Scaled Sparse Linear Regression
Scaled sparse linear regression jointly estimates the regression coefficients and noise level in a linear model. It chooses an equilibrium with a sparse regression method by iteratively estimating the noise level via the mean residual square and scaling the penalty in proportion to the estimated noise level. The iterative algorithm costs little beyond the computation of a path or grid of the sparse regression estimator for penalty levels above a proper threshold. For the scaled lasso, the algorithm is a gradient descent in a convex minimization of a penalized joint loss function for the regression coefficients and noise level. Under mild regularity conditions, we prove that the scaled lasso simultaneously yields an estimator for the noise level and an estimated coefficient vector satisfying certain oracle inequalities for prediction, the estimation of the noise level and the regression coefficients. These inequalities provide sufficient conditions for the consistency and asymptotic normality of the noise level estimator, including certain cases where the number of variables is of greater order than the sample size. Parallel results are provided for the least squares estimation after model selection by the scaled lasso. Numerical results demonstrate the superior performance of the proposed methods over an earlier proposal of joint convex minimization.
💡 Research Summary
The paper introduces a novel framework called “scaled sparse linear regression” for jointly estimating the regression coefficients and the error variance in high‑dimensional linear models. Traditional ℓ₁‑penalized methods such as the lasso require a penalty level λ that is typically proportional to the unknown noise standard deviation σ. In practice λ is chosen by cross‑validation, which is computationally intensive and lacks solid theoretical guarantees for variable selection consistency.

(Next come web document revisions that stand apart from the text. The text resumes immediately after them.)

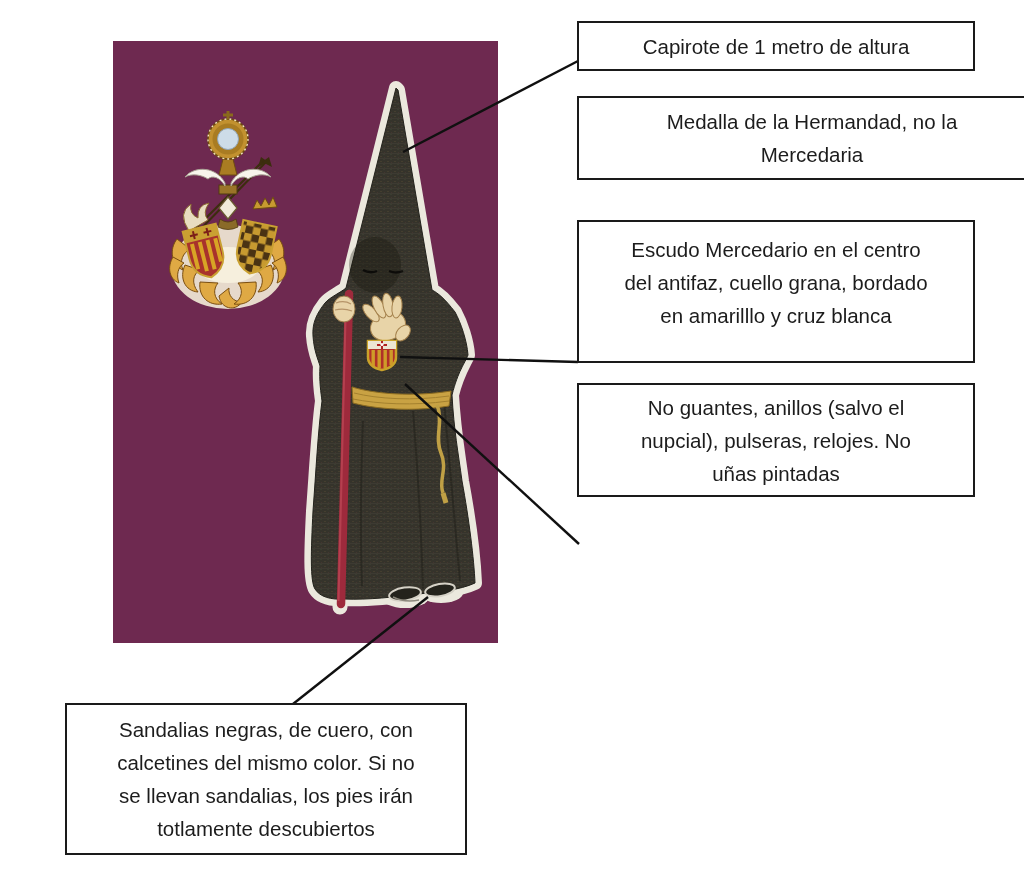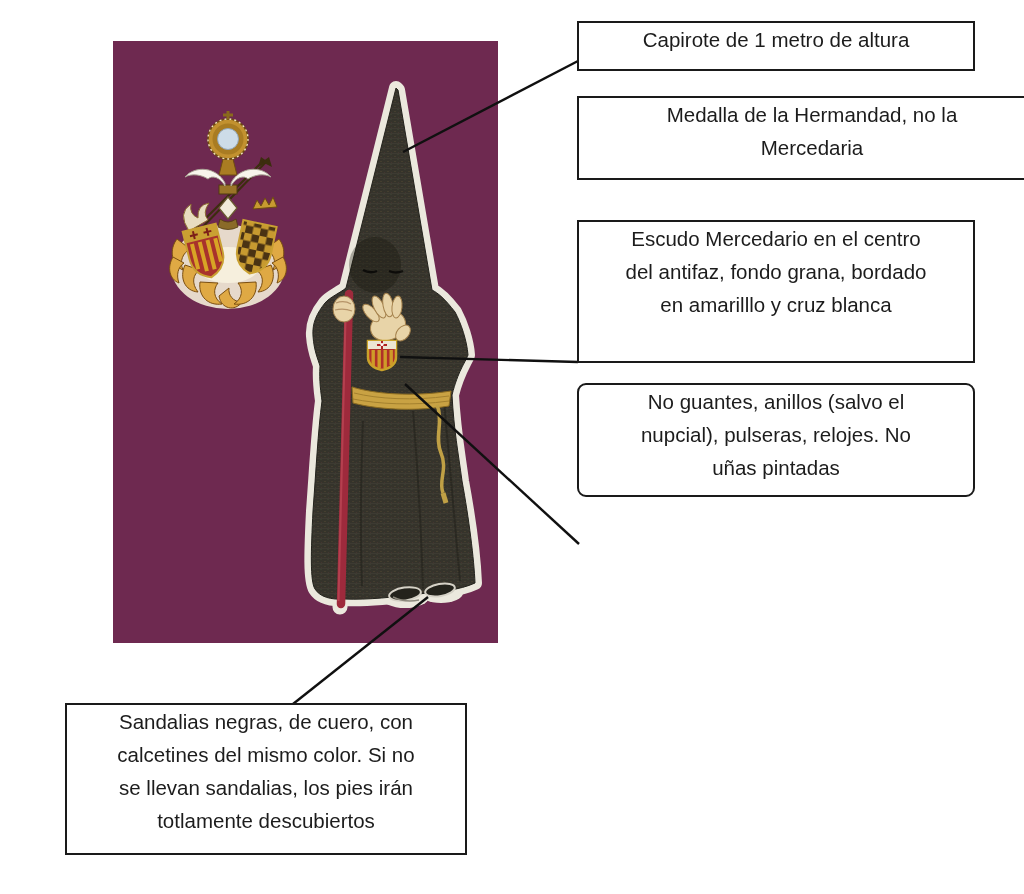--- a/index.html
+++ b/index.html
@@ -25,7 +25,7 @@
     box-sizing:border-box;
     background:#ffffff;
     border:2px solid #1a1a1a;
-    display:flex;align-items:flex-start;justify-content:center;
+    display:flex;align-items:center;justify-content:center;
     text-align:center;
     font-size:20.5px;line-height:33px;color:#1c1c1c;
     white-space:pre-line;

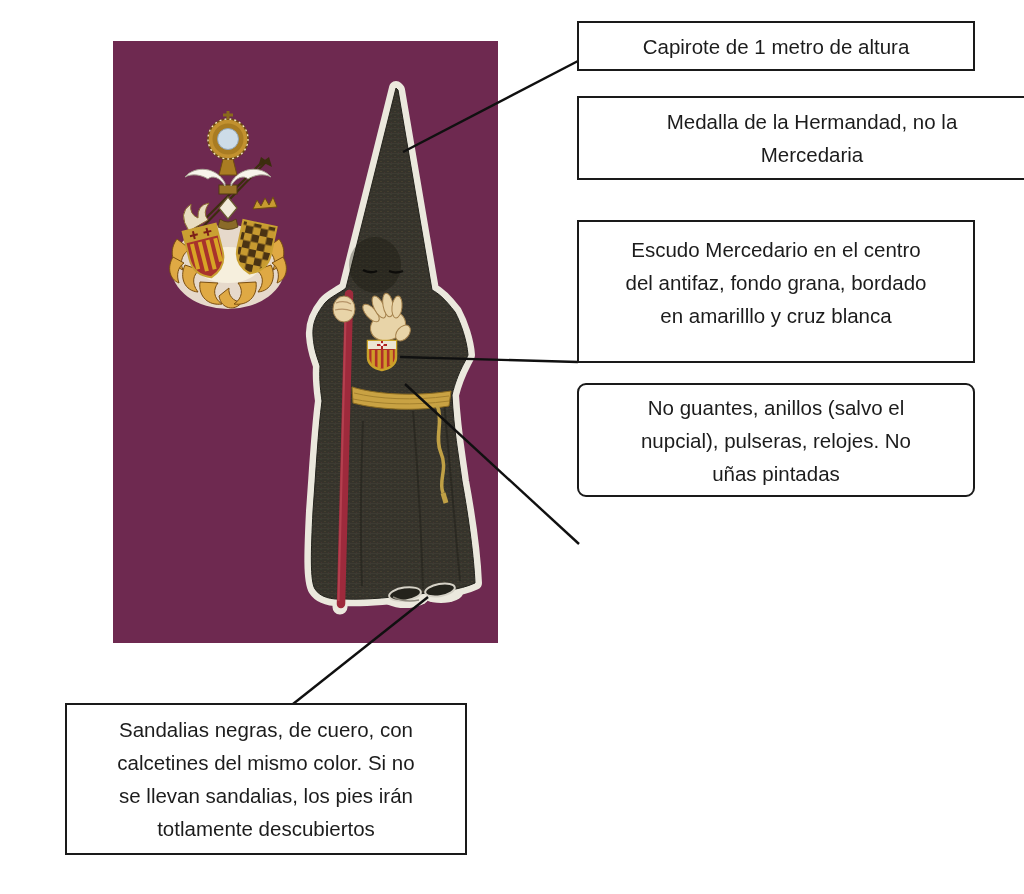--- a/index.html
+++ b/index.html
@@ -233,7 +233,7 @@
   </div>
   <div class="callout" id="callout-escudo">
     <span>Escudo Mercedario en el centro
-del antifaz, fondo grana, bordado
+del antifaz, cuello grana, bordado
 en amarilllo y cruz blanca</span>
   </div>
   <div class="callout" id="callout-guantes">

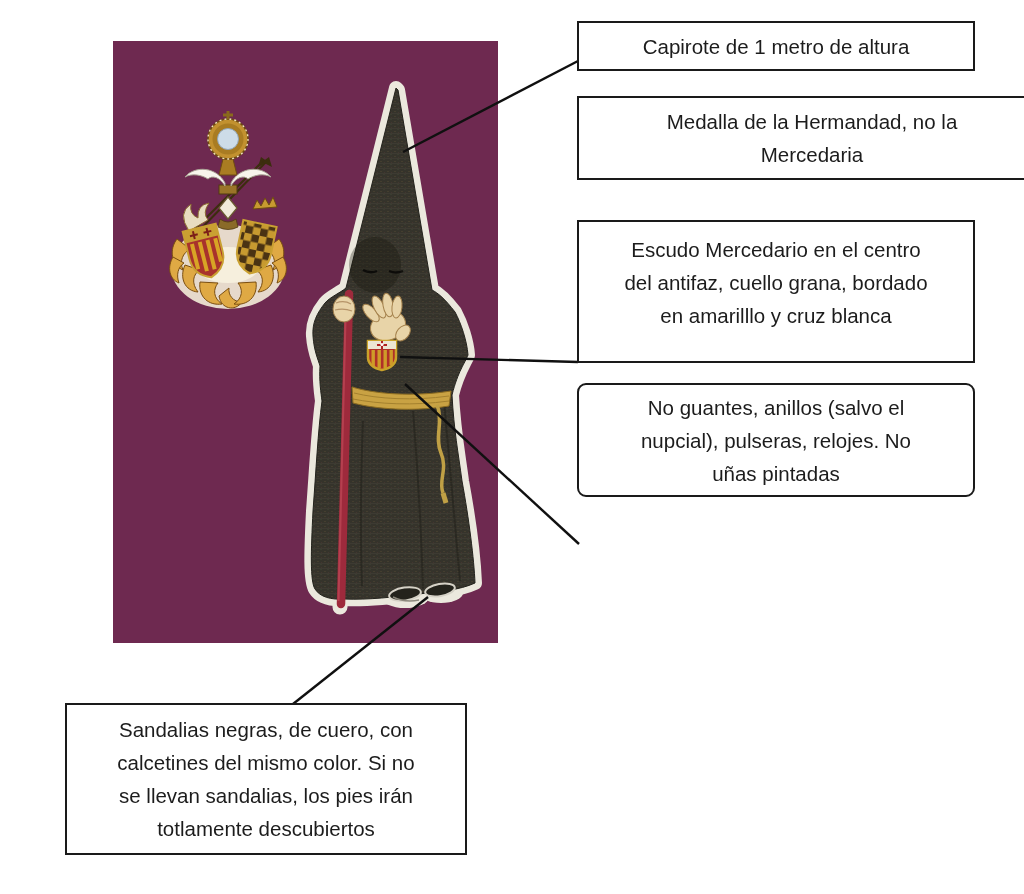--- a/index.html
+++ b/index.html
@@ -35,7 +35,7 @@
   #callout-capirote {left:577px;top:21px;width:398px;height:50px;}
   #callout-medalla  {left:577px;top:96px;width:470px;height:84px;}
   #callout-escudo   {left:577px;top:220px;width:398px;height:143px;padding-bottom:18px;}
-  #callout-guantes  {left:577px;top:383px;width:398px;height:114px;border-radius:9px;}
+  #callout-guantes  {left:577px;top:383px;width:398px;height:114px;}
   #callout-cinturon {left:578px;top:543px;width:397px;height:194px;}
   #callout-sandalias{left:65px;top:703px;width:402px;height:152px;}
 </style>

To address this, the authors propose an iterative algorithm that alternates between (i) estimating σ by the square root of the mean residual sum of squares, and (ii) scaling the penalty λ to be proportional to the current σ estimate (λ = σ̂·λ₀, where λ₀ is a fixed tuning constant). The coefficient vector β̂ is then obtained by solving the usual ℓ₁‑penalized problem (lasso or a concave penalty) at the updated λ. The process repeats until convergence. A degrees‑of‑freedom adjustment a ≥ 0 can be incorporated, with a = 0 reproducing the algorithm of Sun & Zhang (2010).
The authors show that this alternating scheme is equivalent to minimizing a jointly convex loss function
L_{λ₀}(β,σ) = ‖y – Xβ‖₂²/(2nσ) + (1 – a)σ²/2 + λ₀‖β‖₁,
which is a scaled version of Huber’s concomitant loss combined with an ℓ₁ penalty. Because the loss is globally convex in (β,σ), the algorithm converges to the global minimizer, and the estimators are equivariant under scaling of the response.
The theoretical contributions are threefold. First, the authors derive a prediction oracle inequality that bounds the prediction error of the scaled lasso by the best possible linear predictor plus an additional ℓ₁ cost of order λ∑_j min(λ,|β*_j|). This inequality holds for any λ and any sparsity pattern, and it is expressed in terms of the compatibility factor κ(ξ,T), which captures the geometry of the design matrix.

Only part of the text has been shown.